Between Xbox Games Pass, Games with Gold, and Xbox Backward Compatibility, I have more games than I know what to do with. My backlog is ever-growing, piling up faster than I can get to them.
So what better time to push all that shit aside and go back to playing Elder Scrolls Online? Every MMO that comes out threatens to take me away, but time and time again, I end up going back to ESO.
Why? It’s not the deepest MMO ever, and honestly I think that’s what keeps me invested. All the systems in ESO are relatively simple. Extremely simple when compared to something like Black Desert. I really want to like that game, but holy shit.
Love it or hate it, ESO managed to hit that sweet spot between easy to get learn and tough to master. It has much in common with what made the original incarnation of World of Warcraft so successful. The world is varied and well-thought, and it doesn’t hurt that it already has years of Elder Scrolls lore to pull from.
Zenimax Media has done a really good job of keeping ESO relevant, with regular updates and expansions to expand the world of Tamriel, and their Tamriel Unlimited update turned a rocky start and dwindling userbase into an extremely successful product.
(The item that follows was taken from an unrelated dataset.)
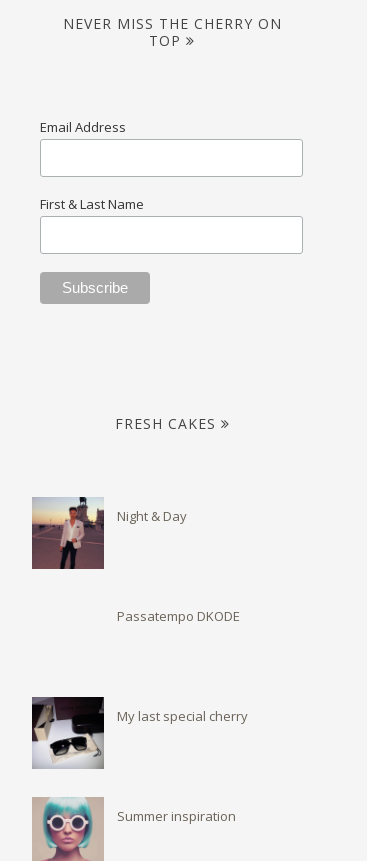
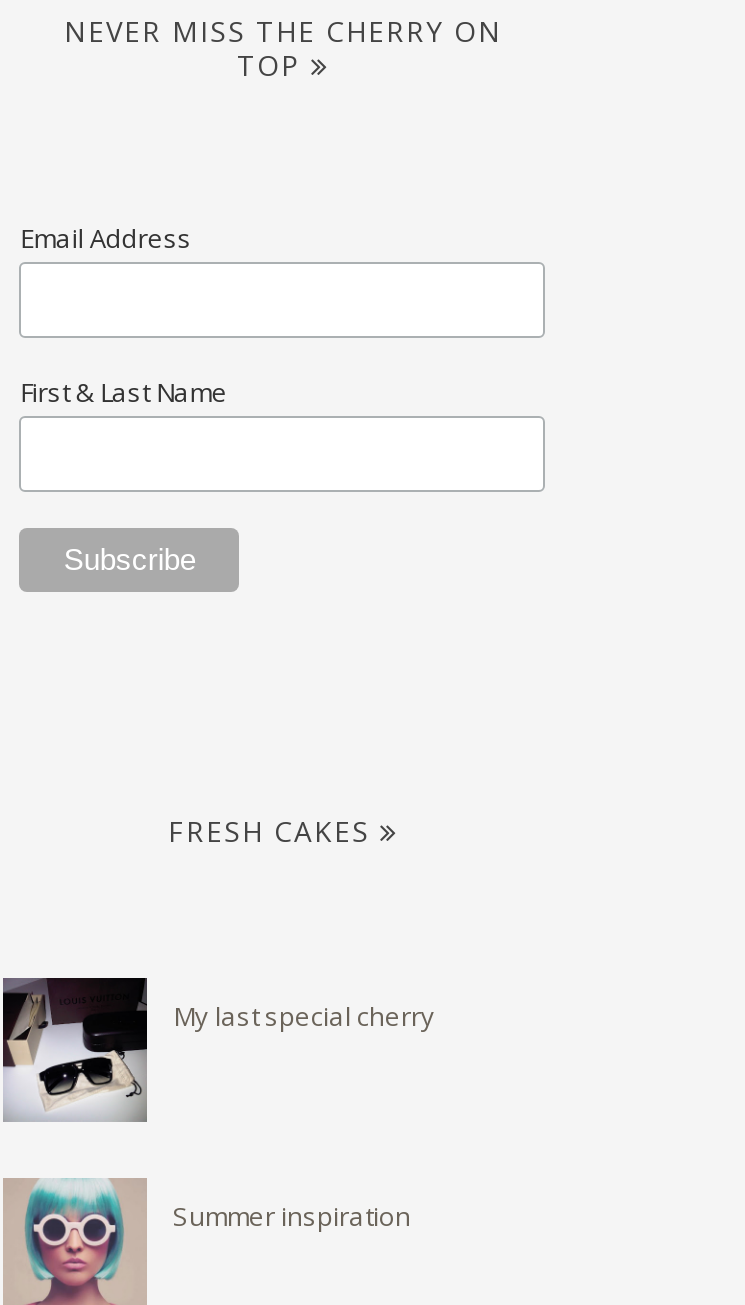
[31,497,187,570] [image] | Night & Day -> none
[117,607,240,625] Passatempo DKODE -> none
If anything, the updates were a little too regular. I preferred purchasing my expansions, as opposed to the monthly subscription, mainly because of aforementioned backlog and the fact that I play the game in spurts. As such, I quickly fell behind on the updates, to the point where it would cost me a small fortune to catch up.
Maybe one day I’ll have a small fortune, but for now I have to settle with being one or two expansions behind. Recently, I was able to take advantage of a free ESO Plus (the sub) trial, and was able to knock out the Murkmire expansion while it was active. After it ended, I was left with a new character that I had started, the Warden, and I was actually enjoying it very much.
I had a character that I reached Champion level 160 with, and this was back before they even launched Tamriel Unlimited, but it was a tank character and not much fun to play solo. It took forever to kill anything. Thus I fell off playing it, but ever since running with my DPS Warden, I’ve been having a blast.
So what is it with ESO that makes it so much easier and more enjoyable to play than any of the other MMO’s I’ve tried getting into lately?
Well, honestly, it comes down to stability and graphics. In most genres, things like graphical fidelity doesn’t make a difference, but in MMO’s it definitely does. World of Warcraft may not have been the prettiest game on the planet, but it had an art style that worked well, and the framerate was solid.
More importantly, the character feels grounded in the world, like they actually belong and exist there physically. Games like Black Desert are so fast and twitchy and jittery that the characters just feel like they’re running on a flat plane with a background whizzing by.
Some of you old folks like me might remember vintage games like the race car attached to a stick that you could slide back and forth, while a roll of paper that had a road drawn on it scrolled underneath? It’s a stretch of an analogy, I know, but that’s what some of these MMO’s remind me of, especially Black Desert. I just don’t feel like my character actually exists in this world. I fell like they’re running in place and the world is scrolling behind them. I push buttons to attack and I see stuff die but it never actually feels genuine.
Games like TERA are so choppy and inconsistent that I just can’t get into them. For a game that’s as graphically sparse as TERA, why is the pop-in so bad? Why does the frame rate suck?
ESO gets a lot of flack and some of it is deserved, the combat loops are a bit repetitive, but to their credit, a lot of that criticism came from people who played the launch version of ESO, and it’s changed dramatically since then. Hit detection has been refined over the years, and since Tamriel Unlimited allows players of all levels to share the same zone, it removes that need for multiple instances and lets everyone play together easily. That allows for a more populated game world. There were times before TU that I was literally the only person in a zone. That made closing dark anchors a bit of a chore.
While it does come with some drawbacks, like for instance, it’s impossible to become over-leveled, since everything scales with you. (That was literally the only way I could kill some world bosses). But the trade-off is that there are more people in the world to help you.
This is the first time I think I’ve ever really written about ESO. Maybe I have, years ago, but at that time it would’ve been as a player in a work-in-progress of a game, not one that’s refined and iterative. As I sit here writing this, I’m looking forward to diving back in and re-tracing the footsteps of my previous character, but this time with more tools at my disposal, due to the additions and tweaks the game has had since the first time around.
Oh and 4k. The first time I played through, I was on my base Xbox One, and now i’m on my X, playing with not only 4k resolution, but the “enhanced” version of the game, which is the equivalent of high/ultra on PC. So needless to say, it’s a lot prettier now, and in some ways it feels like I’m playing it for the first time.
And I’m fucking addicted all over again.